Task requirements: Please say how many lines in the records below contain the word "capabilities". Give the number and nothing more.

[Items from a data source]

----

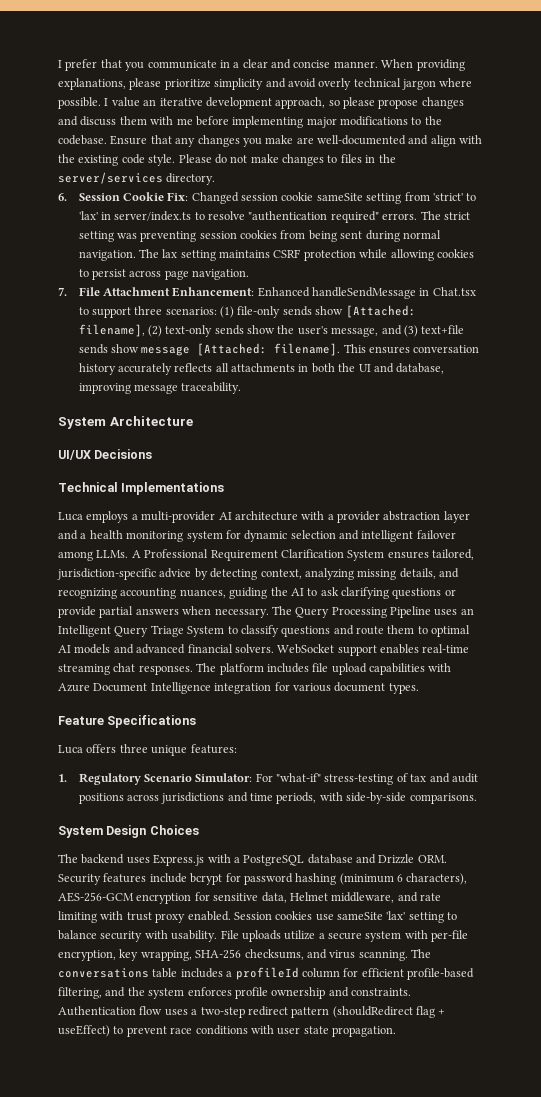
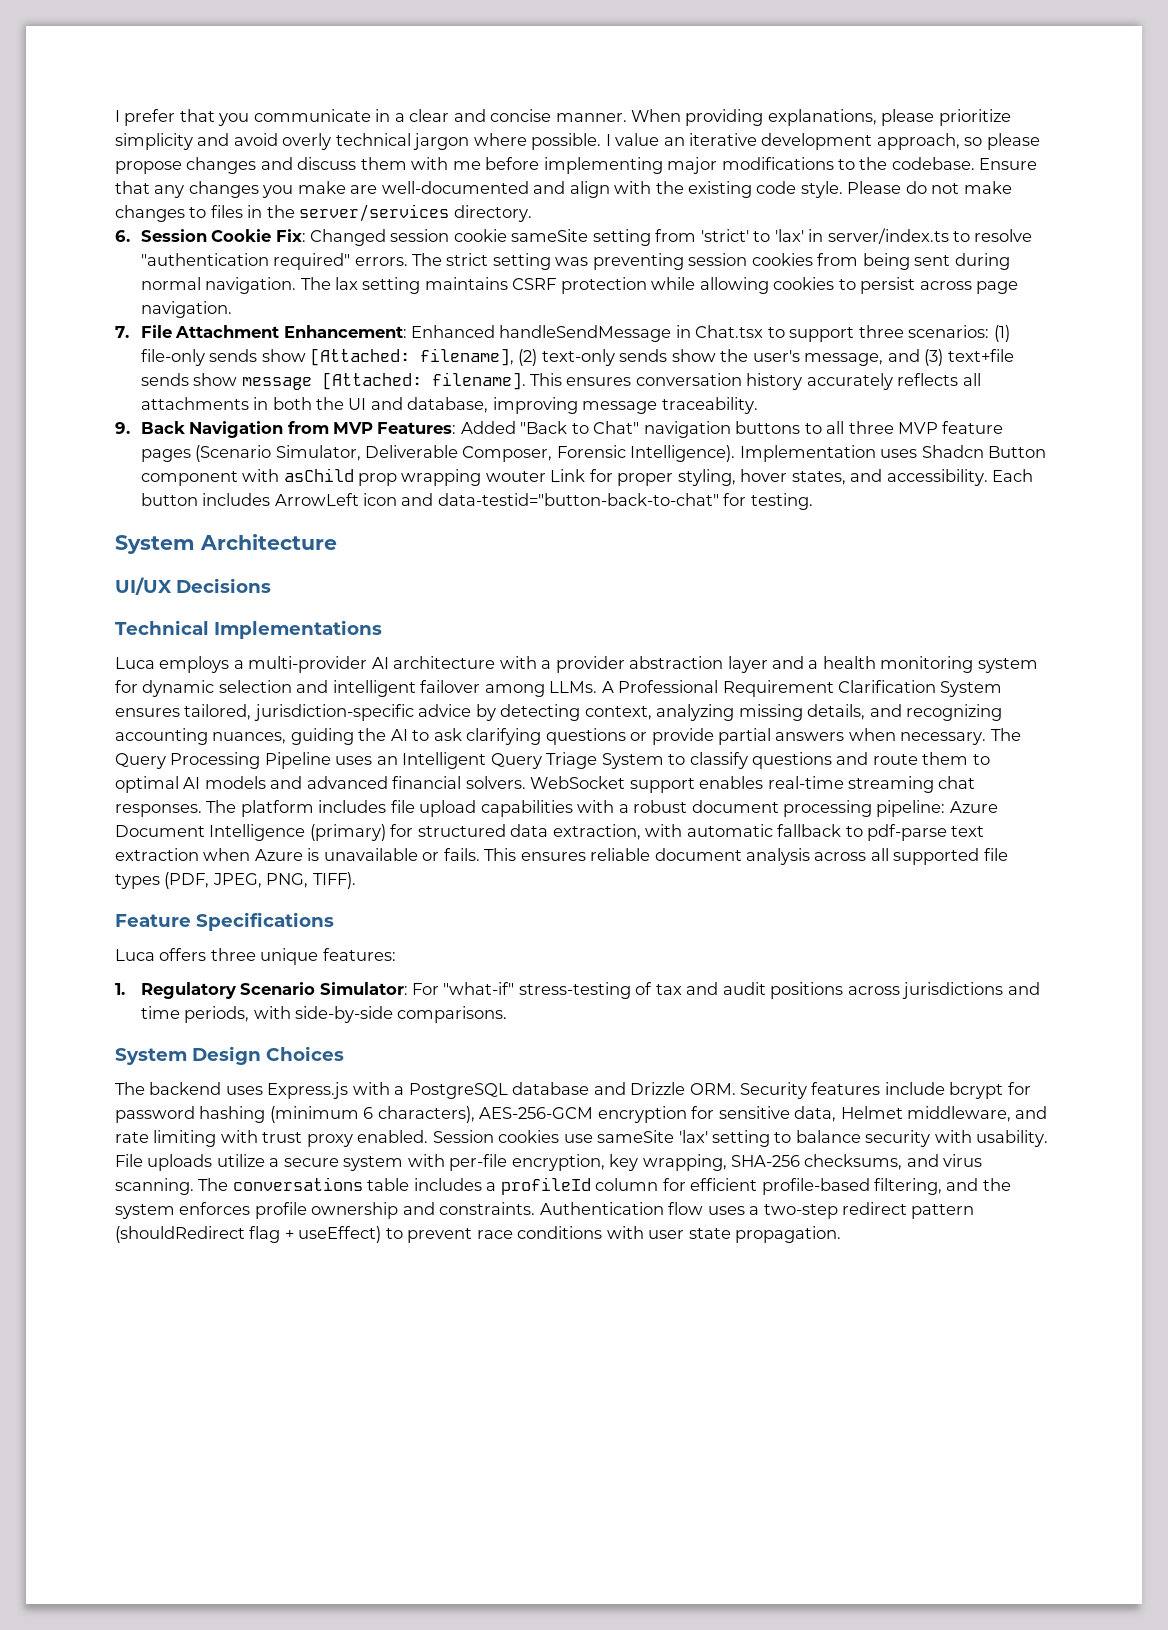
+ 9. Back Navigation from MVP Features: Added "Back to Chat" navigation buttons to all three MVP feature pages (Scenario Simulator, Deliverable Composer, Forensic Intelligence). Implementation uses Shadcn Button component with asChild prop wrapping wouter Link for proper styling, hover states, and accessibility. Each button includes ArrowLeft icon and data-testid="button-back-to-chat" for testing.
- The platform includes file upload capabilities with Azure Document Intelligence integration for various document types.
+ The platform includes file upload capabilities with a robust document processing pipeline: Azure Document Intelligence (primary) for structured data extraction, with automatic fallback to pdf-parse text extraction when Azure is unavailable or fails. This ensures reliable document analysis across all supported file types (PDF, JPEG, PNG, TIFF).

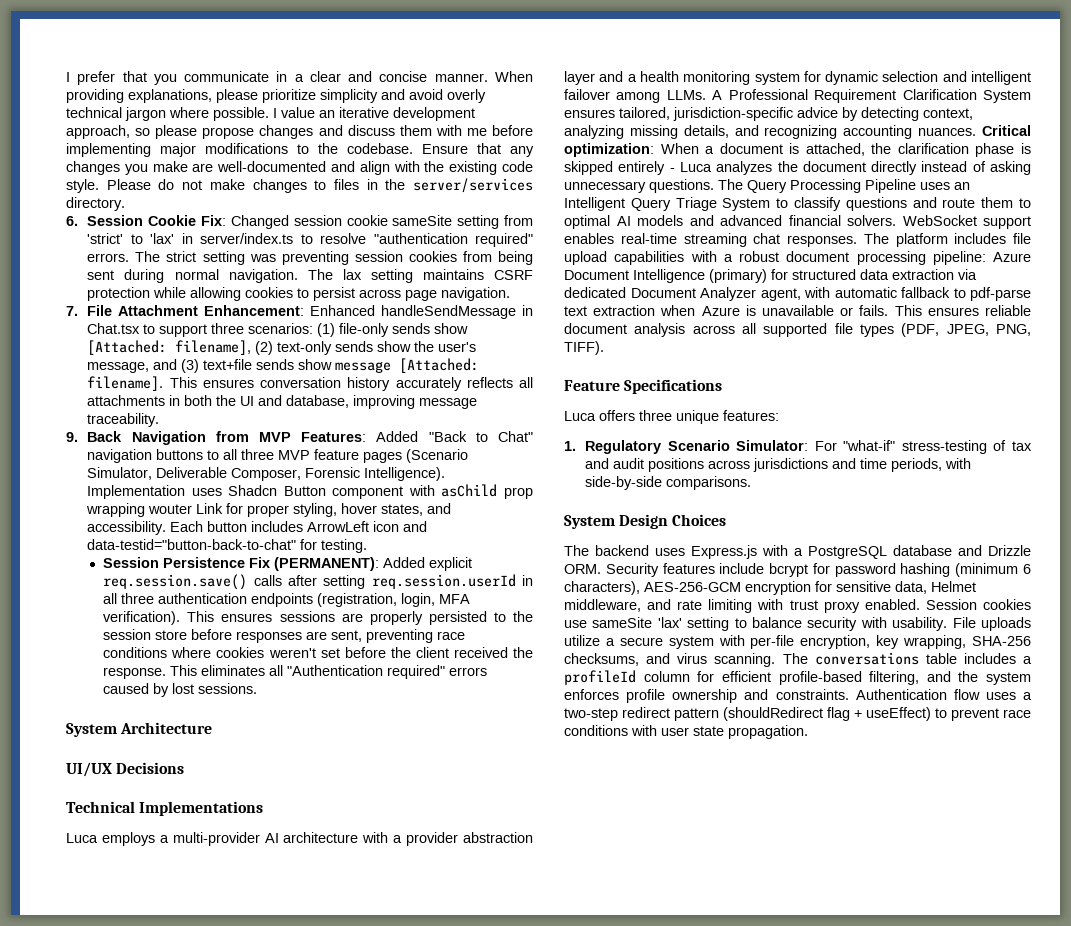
+ Session Persistence Fix (PERMANENT): Added explicit req.session.save() calls after setting req.session.userId in all three authentication endpoints (registration, login, MFA verification). This ensures sessions are properly persisted to the session store before responses are sent, preventing race conditions where cookies weren't set before the client received the response. This eliminates all "Authentication required" errors caused by lost sessions.
- A Professional Requirement Clarification System ensures tailored, jurisdiction-specific advice by detecting context, analyzing missing details, and recognizing accounting nuances, guiding the AI to ask clarifying questions or provide partial answers when necessary.
+ A Professional Requirement Clarification System ensures tailored, jurisdiction-specific advice by detecting context, analyzing missing details, and recognizing accounting nuances. Critical optimization: When a document is attached, the clarification phase is skipped entirely - Luca analyzes the document directly instead of asking unnecessary questions.
- The platform includes file upload capabilities with a robust document processing pipeline: Azure Document Intelligence (primary) for structured data extraction, with automatic fallback to pdf-parse text extraction when Azure is unavailable or fails.
+ The platform includes file upload capabilities with a robust document processing pipeline: Azure Document Intelligence (primary) for structured data extraction via dedicated Document Analyzer agent, with automatic fallback to pdf-parse text extraction when Azure is unavailable or fails.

----

Answer section: 4